Even so the first thing to try is talking him through the various ways to reboot the PC over the phone in case there is something that is easily fixable by tweaking the BIOS settings or listening to the number of panic beeps the thing emits as it fails to boot.

It is your judgement call whether or not you go around to sort it out. Official government policy is that you should not. You might want to look at the regional map to see what the odds are like where you live. I probably wouldn't want to do it anywhere worse than 1:1000 odds.

If you do decide to do it then make sure you never touch your face. So many people do without even thinking and are unaware that they do it.

I'd probably be prepared to do it for a neighbour provided that neither of us were showing any kind of symptoms but I would want strict social distancing and would not want my usual cup of coffee and biscuits/home made cake for such courtesy visits as I would in normal times.
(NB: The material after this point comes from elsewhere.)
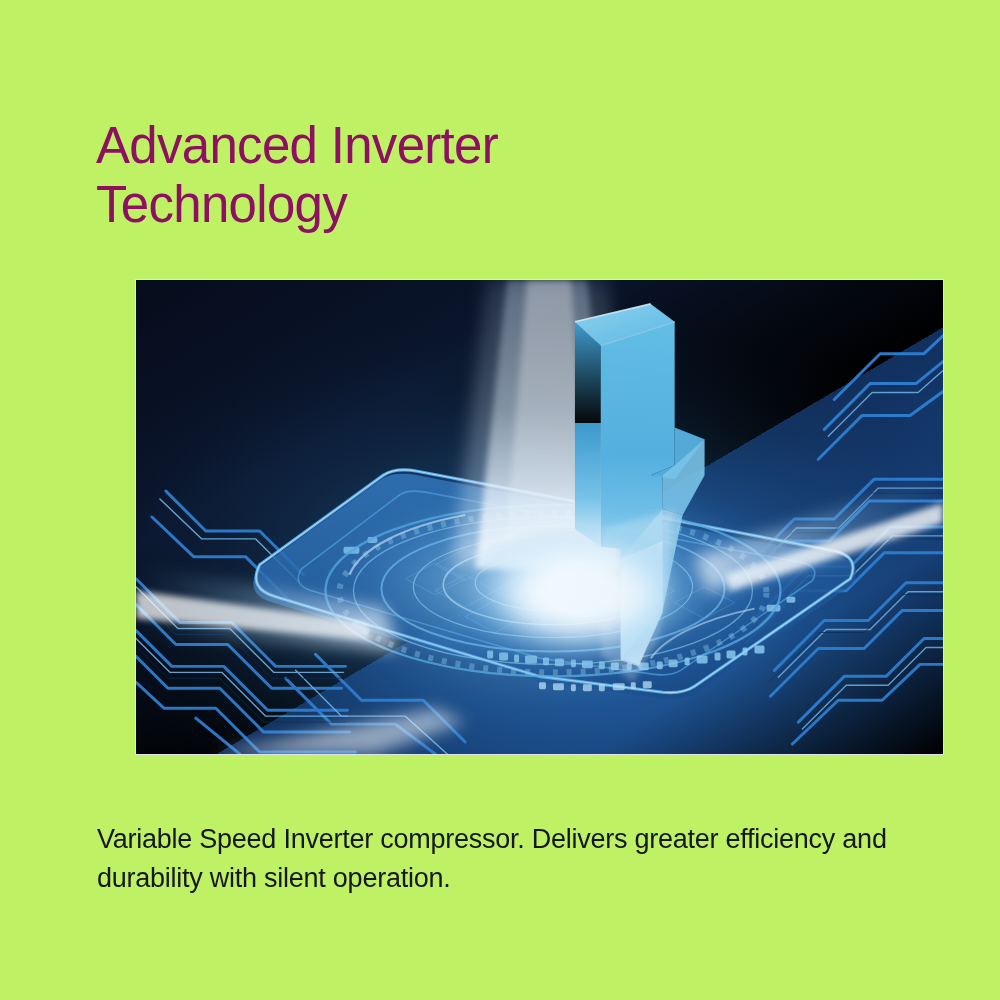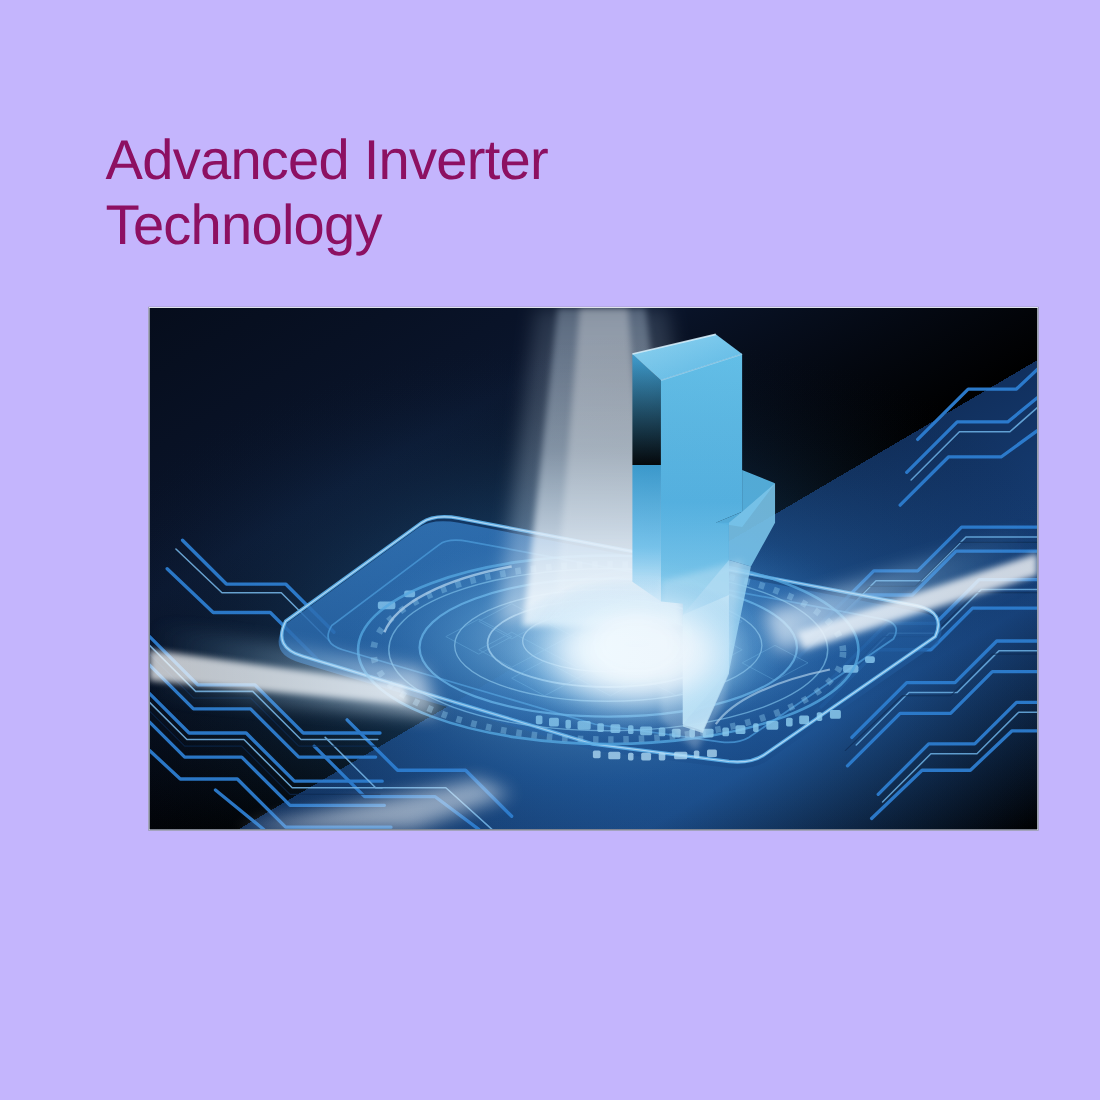"Advanced Inverter" .page { background: #c4b5fd -> #bef264 }
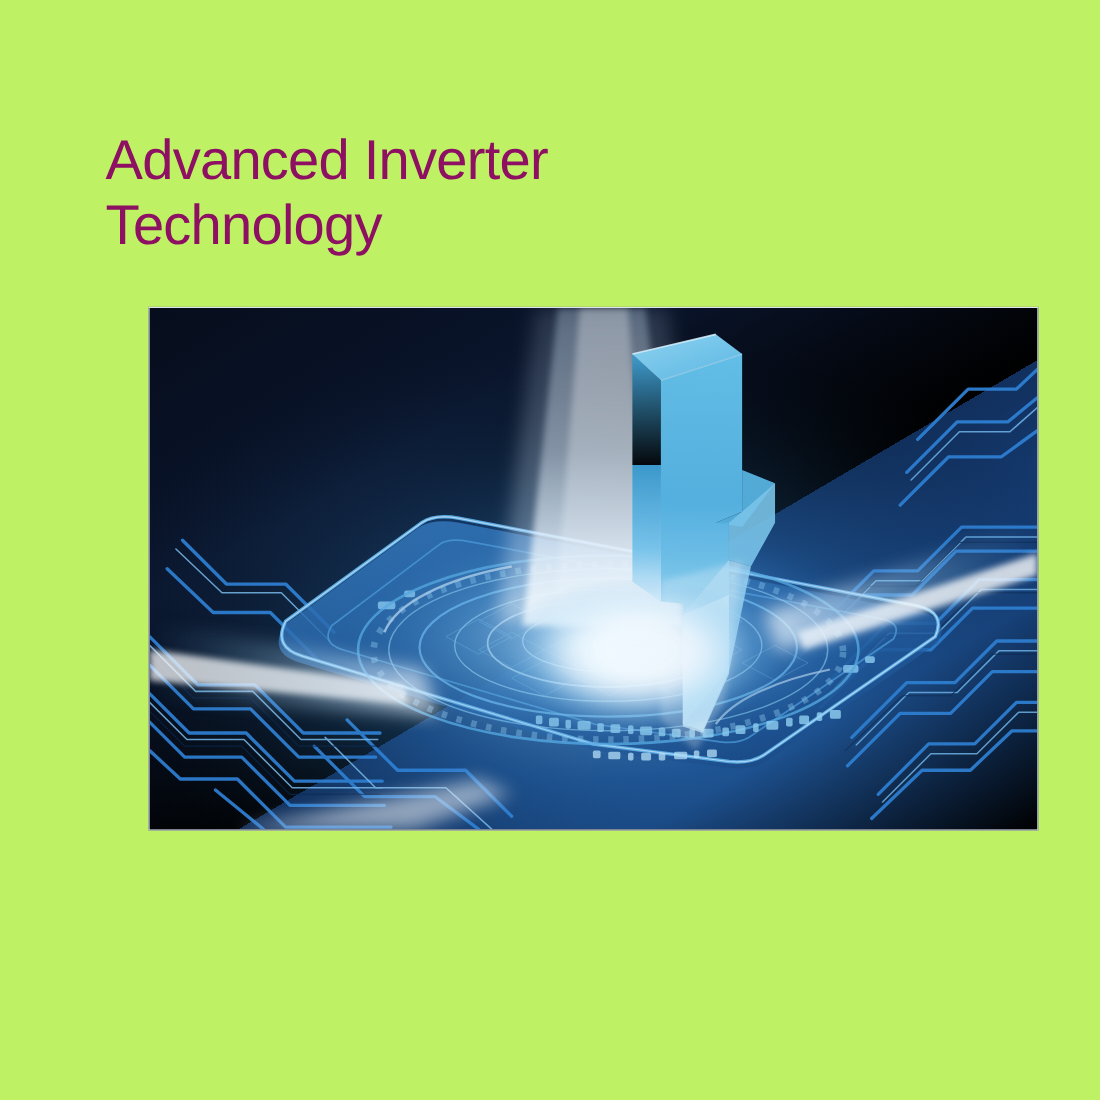"Variable Speed Inverter compressor." p.feature-caption { html: none -> <p>Variable Speed Inverter compressor. Delivers greater efficiency and durability with silent operation.</p> }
Odds in North Yorkshire are presently about 1:6000. (maybe x5 for asymptomics).

My last such was a couple of days before hard lockdown when a 90 year old neighbour had trouble retuning her Polaroid! TV in the kitchen after TDTV altered the mux settings. She tried following my script from last time and it didn't work. She's tack sharp and she was right this time. Not sure why but the only way I could get it to work again was a full hard factory reset to as new followed by automatic digital retune.

I hope they don't mess up the mux's again during lockdown. I'd be very reluctant to visit her now since although she is fit and well enough to still maintain a vegetable allotment her husband is now very fragile.